Comecemos, no entanto, por outra parte: Universidade Stanford. Um aluno lá, ex-atleta de corridas de fundo, pensou em criar tênis esportivos com mão-de-obra barata do Japão. Isso foi mais de quarenta anos atrás. Hoje, além de tênis, uniformes e contratos com jogadores de futebol, a Nike fatura uma nota preta com quinquilharias, desde relógios até canecas. A sede é nos EUA, mas é a subsidiária em Taiwan que contrata empresas pela Ásia para o fabrico dos produtos – e, como já li e ouvi falar várias vezes (e não só com a Nike), mão-de-obra barata é eufemismo para exploração subumana do trabalho, especialmente o infantil. Quer dizer, nenhuma novidade a acrescentar ao que a história nos mostra: o homem pisando noutros homens pra tentar subir na vida – Phil Knight, até agora, só acumula processos. Pelo menos é o que parece.

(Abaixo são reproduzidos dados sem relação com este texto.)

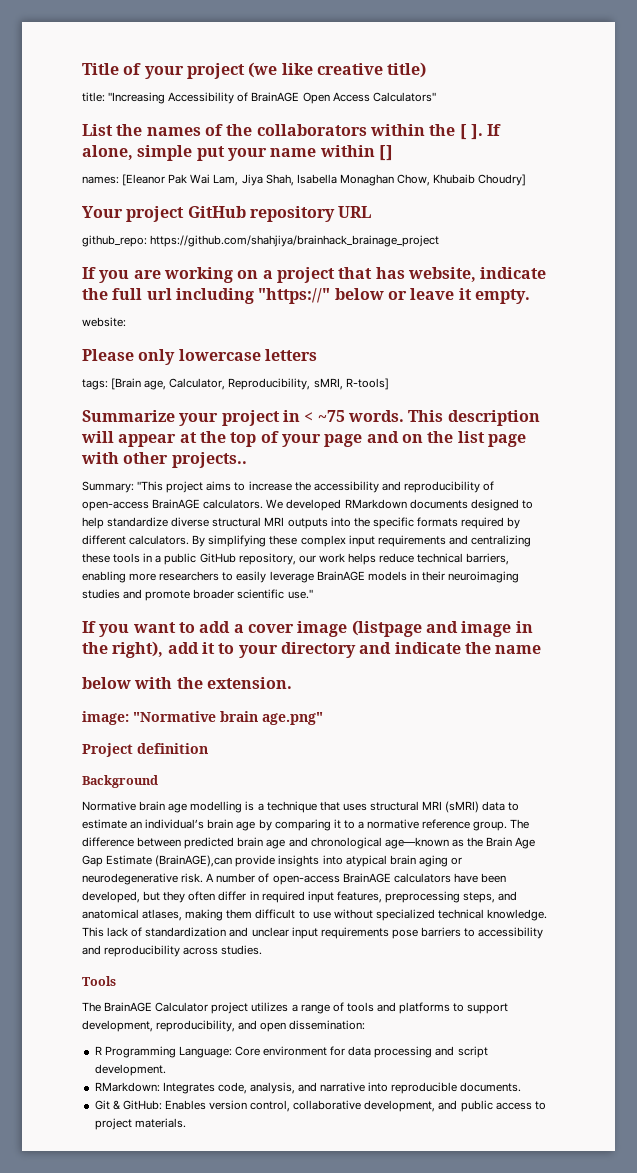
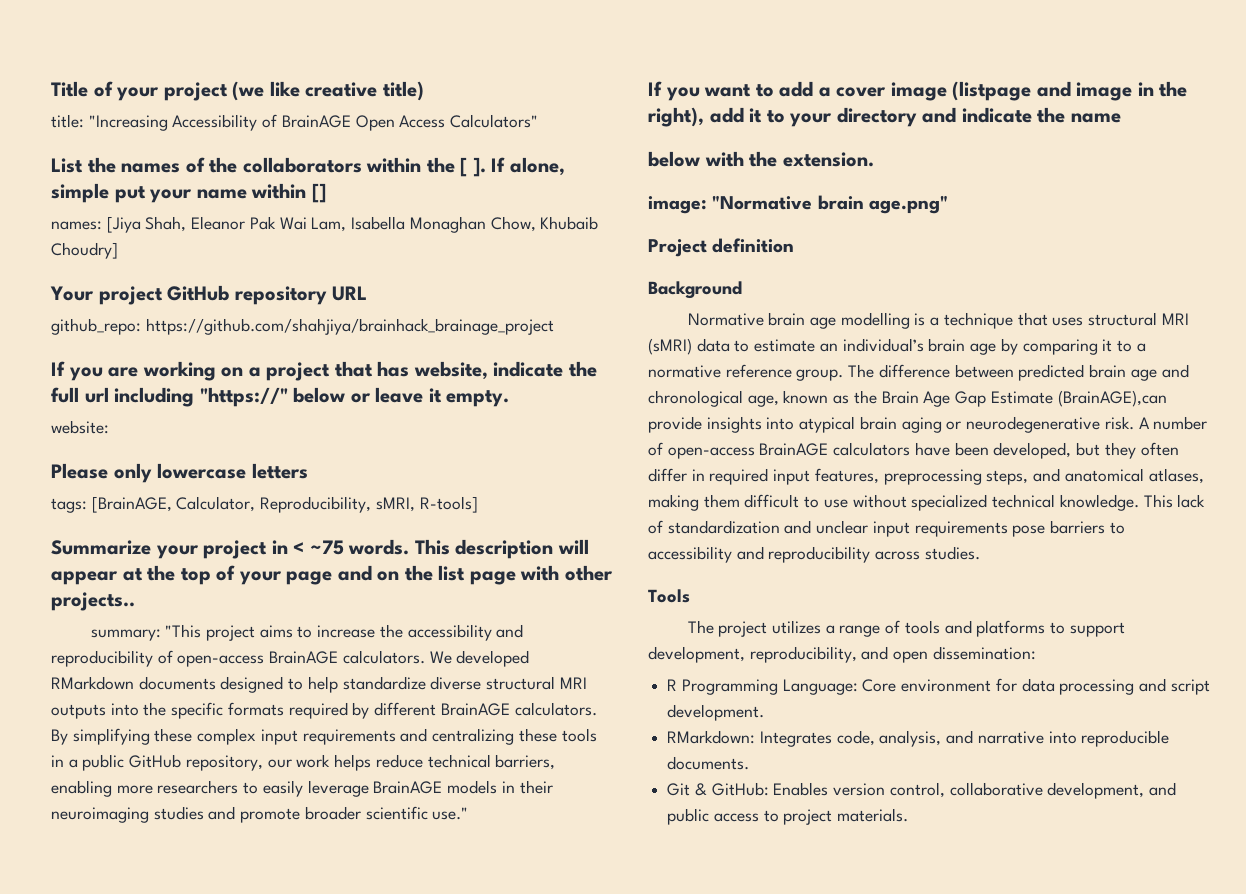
- names: [Eleanor Pak Wai Lam, Jiya Shah, Isabella Monaghan Chow, Khubaib Choudry]
+ names: [Jiya Shah, Eleanor Pak Wai Lam, Isabella Monaghan Chow, Khubaib Choudry]
- tags: [Brain age, Calculator, Reproducibility, sMRI, R-tools]
+ tags: [BrainAGE, Calculator, Reproducibility, sMRI, R-tools]
- Summary: "This project aims to increase the accessibility and reproducibility of open-access BrainAGE calculators.
+ summary: "This project aims to increase the accessibility and reproducibility of open-access BrainAGE calculators.
- We developed RMarkdown documents designed to help standardize diverse structural MRI outputs into the specific formats required by different calculators.
+ We developed RMarkdown documents designed to help standardize diverse structural MRI outputs into the specific formats required by different BrainAGE calculators.
- The difference between predicted brain age and chronological age—known as the Brain Age Gap Estimate (BrainAGE),can provide insights into atypical brain aging or neurodegenerative risk.
+ The difference between predicted brain age and chronological age, known as the Brain Age Gap Estimate (BrainAGE),can provide insights into atypical brain aging or neurodegenerative risk.
- The BrainAGE Calculator project utilizes a range of tools and platforms to support development, reproducibility, and open dissemination:
+ The project utilizes a range of tools and platforms to support development, reproducibility, and open dissemination:

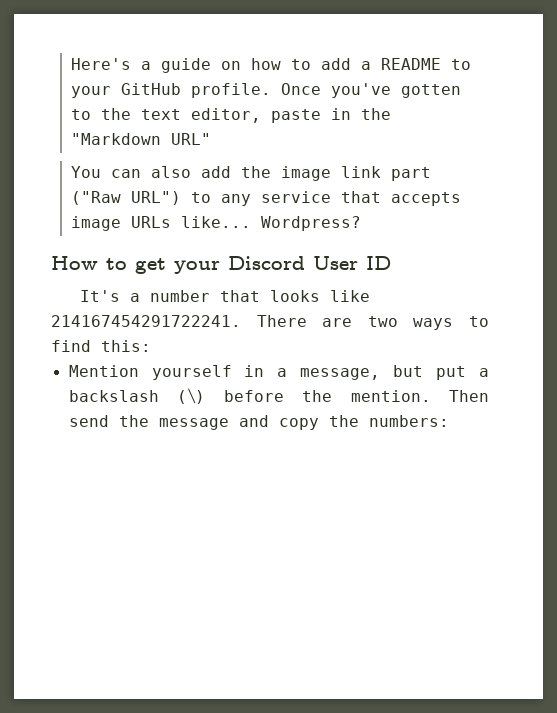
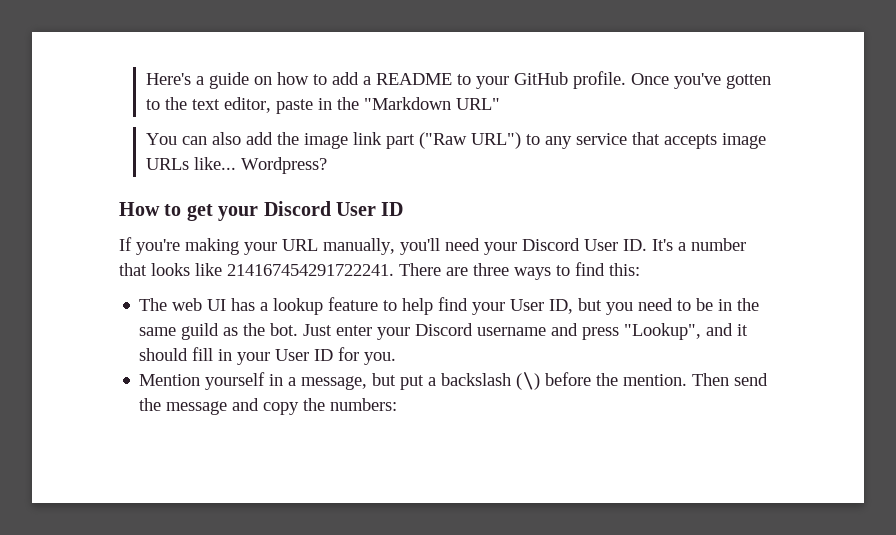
- It's a number that looks like 214167454291722241.
+ If you're making your URL manually, you'll need your Discord User ID. It's a number that looks like 214167454291722241.
- There are two ways to find this:
+ There are three ways to find this:
+ The web UI has a lookup feature to help find your User ID, but you need to be in the same guild as the bot. Just enter your Discord username and press "Lookup", and it should fill in your User ID for you.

Ali, perto do Taiwan, grassava uma guerra horrenda no Vietnã. Desmoralizou os EUA, que entretanto deram um banho de napalm e arrasou o território vietnamita, dividido em facções antagônicas ainda antes do conflito e – após a derrota ianque e unificado – em batalha com a vizinhança, notadamente o Camboja. Num navio de carga brasileiro, Thai Nghia embarca para o Brasil, fugindo da hecatombe de sua terra natal e sem dar um “oi” em português. Após anos de trabalho e aprendizado – que culminou na elaboração dum dicionário -, o imigrante começou a fazer chinelo com pneu velho, ocupação surgida no Vietnã da guerra contra os Estados Unidos. Com algum capital de giro, fundou primeiro a Yepp, depois a Goóc, que ainda usa pneus velhos como matéria-prima das sandálias, e vende outros acessórios mais; ao lado da durabilidade caminha a aceitação, pois a empresa já exporta para outros países – e isso em poucos anos de existência. E, por enquanto, nada de moleque sugado pela lógica humana de pisasr para subir, infinitamente pior que a lógica de mercado capitalista ou a lógica burocrática socialista. Rendeu até entrevista com o gordo.

É num espírito de ceticismo que teço aproximações entre elas. Bastante pós-modernas: enquanto a Nike aposta na herança pós-industrial da economia norte-americana, a Goóc mescla consciência ecológica com maneirismos parisienses. E, em contraste com imigrantes asiáticos que vendem tênis contrabandeados – falsos, presumivelmente – por bairros comerciais de Natal, ainda não soube de lotes de sandálias de pneu reciclado em consignação numa loja de Pedro Juan Caballero. E, se nem esse ceticismo me for útil, e eu passar fome no Vietnã, quem sabe eu não faça um chinelo com papelão, para conservar as tênues marcas da desgraça e emancipação na sola do pé, e tentar subir na vida sem pisar em ninguém?